I played alongside him in a team I organised while we were both acting with the Royal Shakespeare Company in the late 60’s.

A muscular, bustling, full back capable of tackling opposing wingers with all the ferocity of a Staffordshire bull terrier, Patrick was a formidable opponent.

He wore contact lenses to play and brought a match to a standstill one Sunday morning by shouting, “Stop,” in that deep, commanding voice that has helped make him into such a fine Shakespearean actor.

A bewildered referee asked him what the problem was and Patrick announced that he’d lost a contact lens as he was heading the ball.

Miraculously, a search of the muddy pitch by both teams, the referee and the linesmen, found it.

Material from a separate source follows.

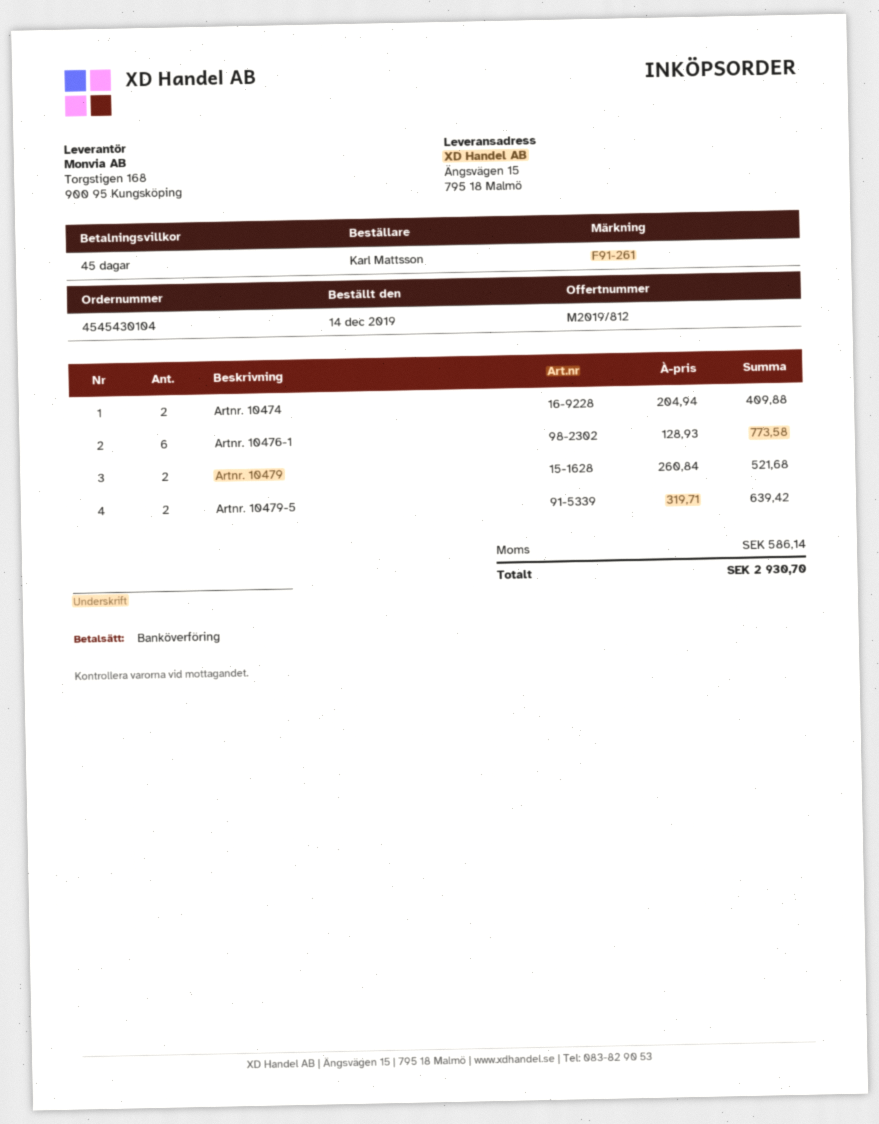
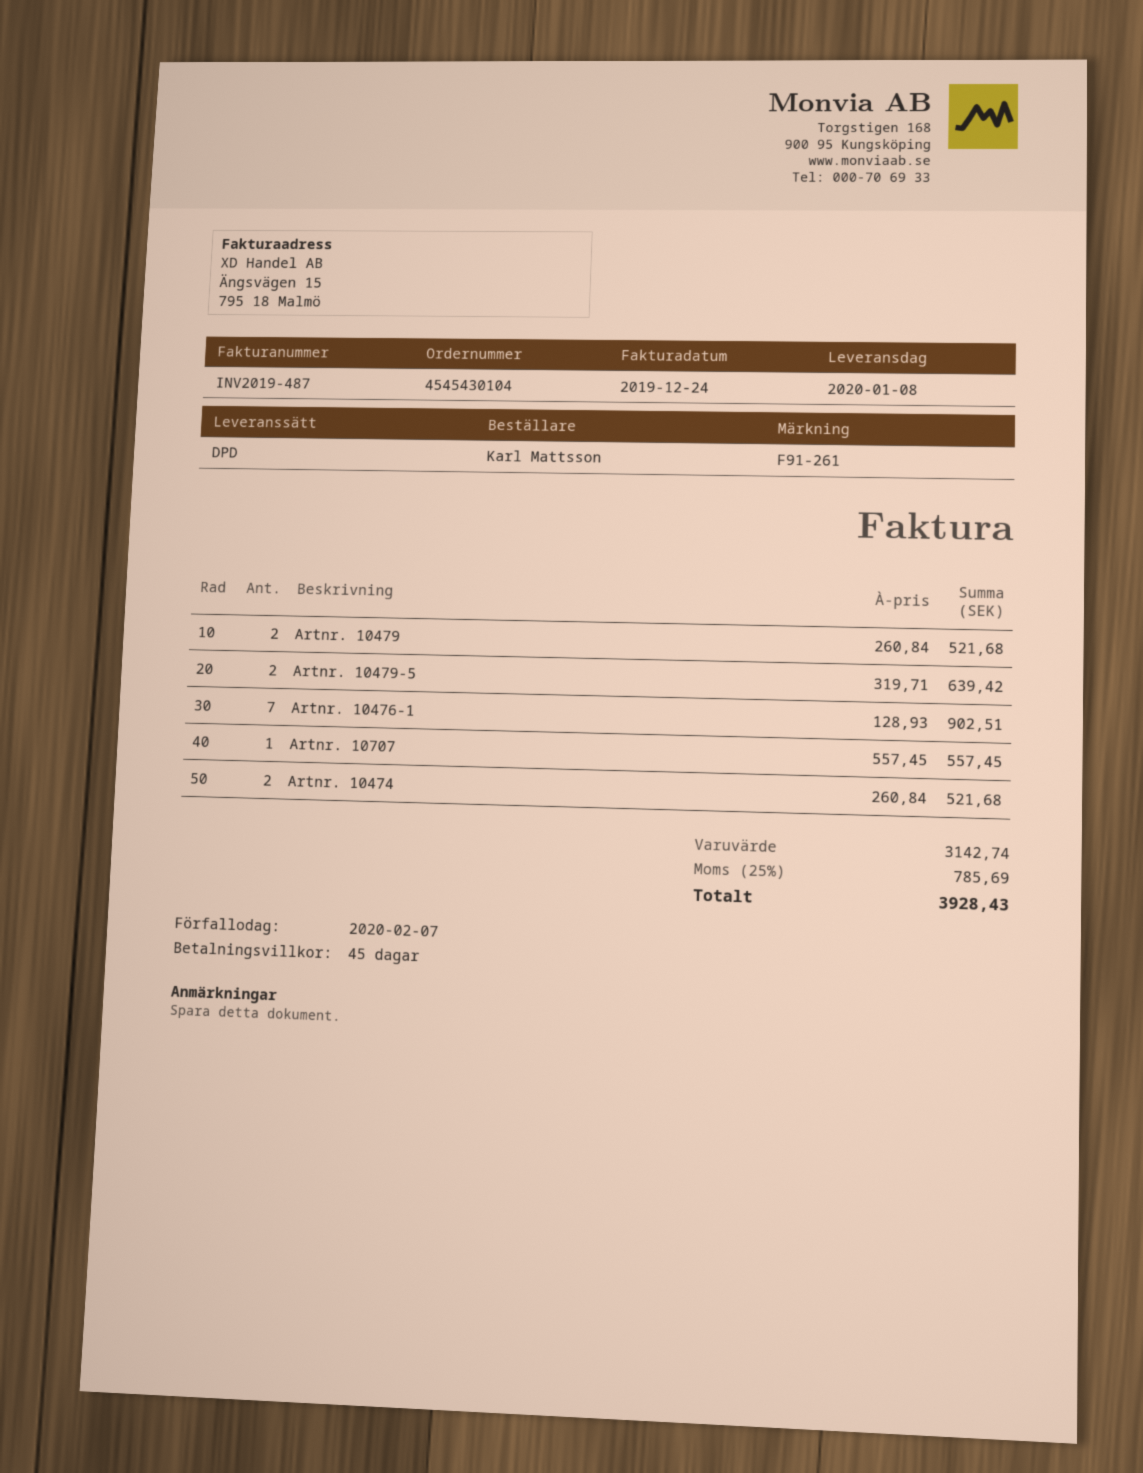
Artnr. 10474: 2 x 204.94 = 409.88 -> 2 x 260.84 = 521.68
Artnr. 10476-1: 6 x 128.93 = 773.58 -> 7 x 128.93 = 902.51
Artnr. 10707: none -> 1 x 557.45 = 557.45
tax: 586.14 -> 785.69
total: 2930.70 -> 3928.43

Patrick spat on it to clean it, popped it back in, blinked a few times and we played on.

Not long after, his vision fully restored, he crunched into the opposition’s winger with such force that, much to Patrick’s dismay, the winger never recovered enough to continue.

Somewhere, maybe, in the video files of the BBC, a copy exists of a programme made in 1970 by the sports writer, Brian Glanville called, “One Pair of Eyes, “ which looked at the phenomenon of Sunday morning footballers.

Patrick and I kicked off a game on Hackney Marshes in London to the sound of a helicopter filming overhead, capturing a view of the 88 full size pitches laid out there, every one with a match on it. An astonishing sight but the chances of getting a hot shower at the end of the game with around 2000 others fighting for the same privilege is daunting, to say the least.

I’ve no doubt that Sir Patrick, thanks to modern technology; will be keeping his eye on today’s match, sitting alongside his co-star, the Burnley born, Sir Ian McKellen.

I once listened, in a hotel room in America, to a home game at Turf Moor, courtesy of Clarets Player, when I was on tour there, Phil Bird’s northern accent filling me with nostalgia. Wonderful.

One Sunday morning, many years ago, like Sir Patrick appearing in the Big Apple, I bought a copy of the New York Times, found the “Soccer” results (not easy) and read, “Burnley 1 Preston 12.”

I spent the rest of the day praying that it must be a misprint, hoped that it was 1-1 and by nightfall, was willing to settle for losing 2-1, anything but 1-12.

Sitting in New York this New Year’s Day, playing a role that is light years away from Jean Luc-Picard, Sir Patrick will be wanting a Huddersfield win. I can almost hear him muttering, “Make it so,” as he stares at his mobile.

In the event of Huddersfield going behind, one can only hope that he doesn’t get himself beamed down to Turf Moor during the game.

I wouldn’t wish him loose on any Burnley players. I still wince when I remember those Sunday morning tackles.

 

The only way to stop him would be to, “Set phasers to stun.”